The U.S. Securities and Exchange Commission (SEC) is investigating Illumina’s $7.1 billion acquisition of Grail, a cancer test developer, according to a securities filing by Illumina. The SEC probe follows the European Commission’s record $476 million fine on Illumina for completing the acquisition without obtaining regulatory approval. The SEC has requested documents, communications, and information related to the deal, including conduct and compensation details of certain members of both Illumina and Grail’s management.
Illumina stated in the filing that it is cooperating with the SEC’s investigation. Following this news, Illumina’s shares fell approximately 4% on Friday.
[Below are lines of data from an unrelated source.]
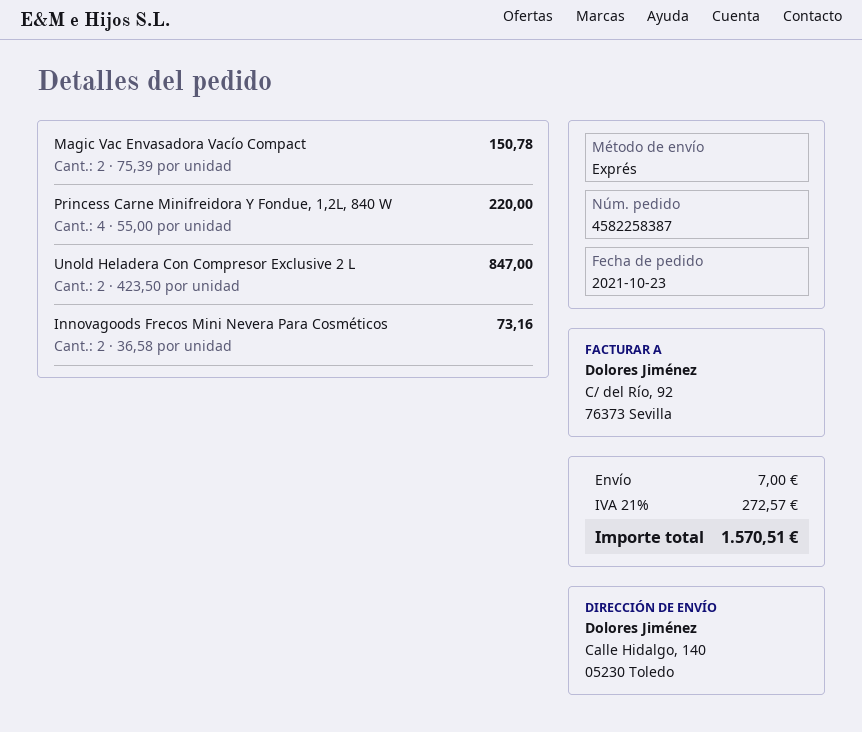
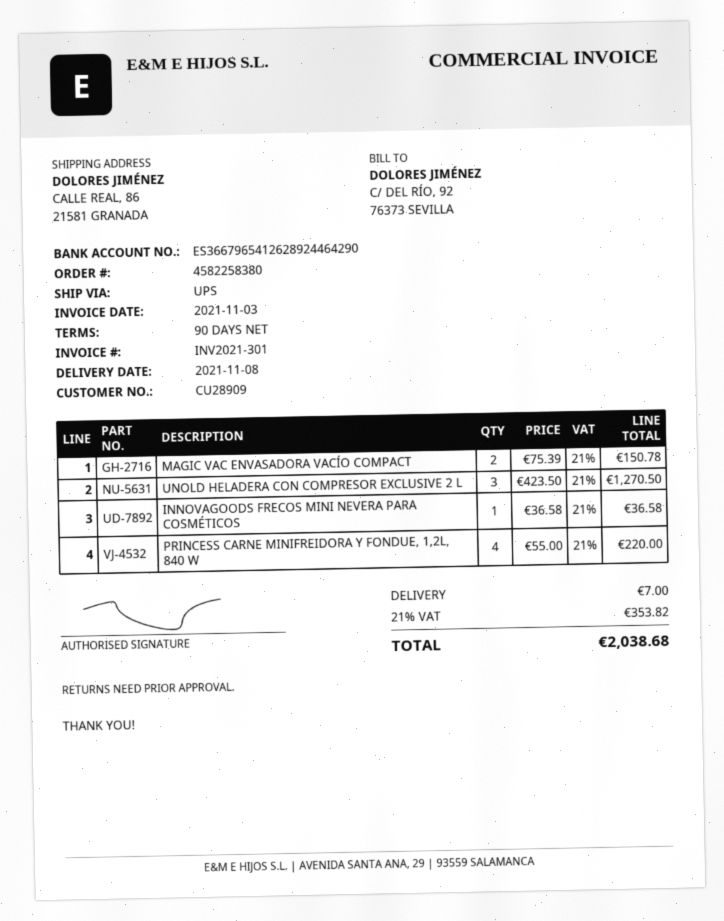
order number: 4582258387 -> 4582258380
shipping method: express -> UPS
ship to: Calle Hidalgo, 140, 05230 Toledo -> CALLE REAL, 86, 21581 GRANADA
Unold Heladera Con Compresor Exclusive 2 L: 2 x 423.50 = 847.00 -> 3 x 423.50 = 1270.50
Innovagoods Frecos Mini Nevera Para Cosméticos: 2 x 36.58 = 73.16 -> 1 x 36.58 = 36.58
tax: 21% = 272.57 -> 21% = 353.82
total: 1570.51 -> 2038.68

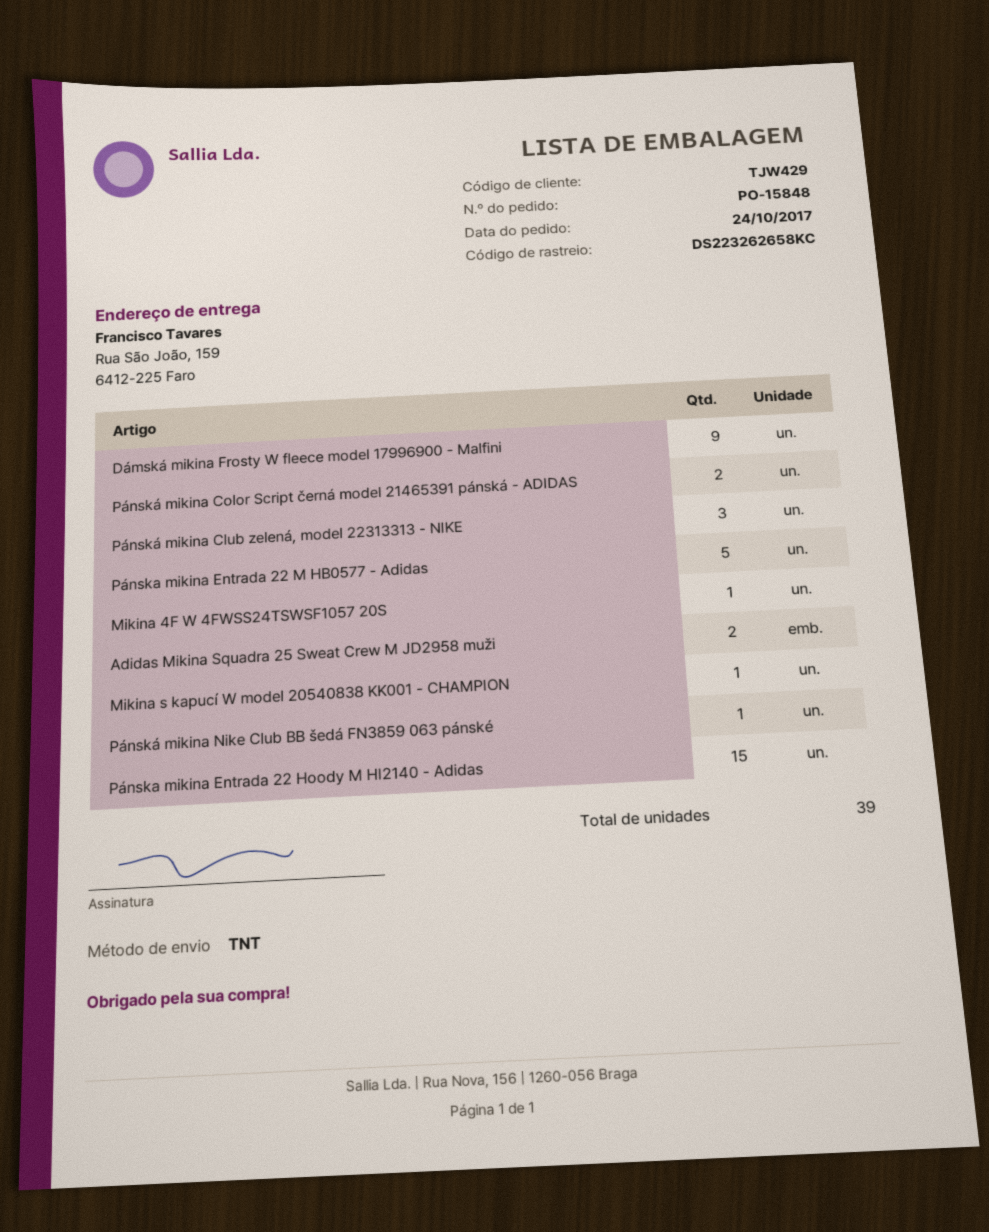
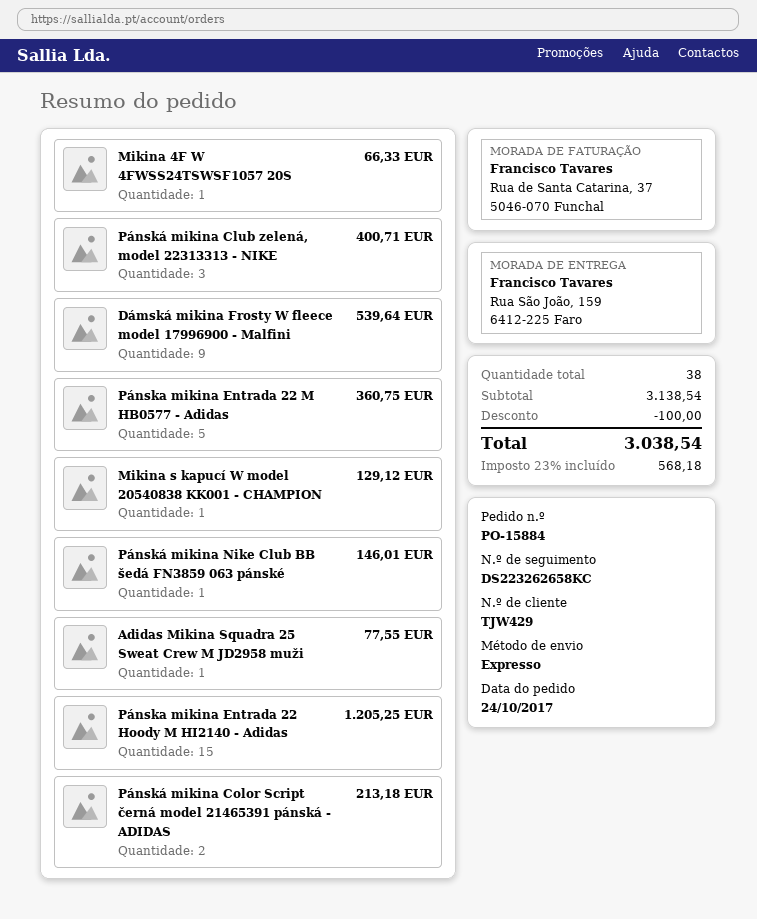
order number: PO-15848 -> PO-15884
shipping method: TNT -> express
Adidas Mikina Squadra 25 Sweat Crew M JD2958 muži: 2 -> 1
total quantity: 39 -> 38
Illumina’s acquisition of Grail has attracted significant scrutiny from antitrust regulators, both in the U.S. and the European Union (EU). The European Commission blocked the deal in September 2021 due to concerns about its potential impact on innovation and consumer choice in the cancer detection test market. Illumina appealed this decision, arguing that the European Commission lacks jurisdiction over the merger of two U.S. companies.
The company expects a final decision on its appeal in late 2023 or early 2024. At the same time, it anticipates the outcome of its appeal against a similar order by the U.S. Federal Trade Commission (FTC). Illumina has indicated that it will divest Grail if it loses either appeal.
Illumina’s determination to retain Grail triggered a proxy fight with activist investor Carl Icahn, who holds a 1.4% stake in the company. Icahn’s opposition primarily stemmed from Illumina’s decision to finalize the acquisition without securing approval from antitrust regulators. Despite these challenges, Illumina aims to enhance the availability and affordability of Grail’s Galleri test, which can screen for over 50 types of cancers through a single blood draw.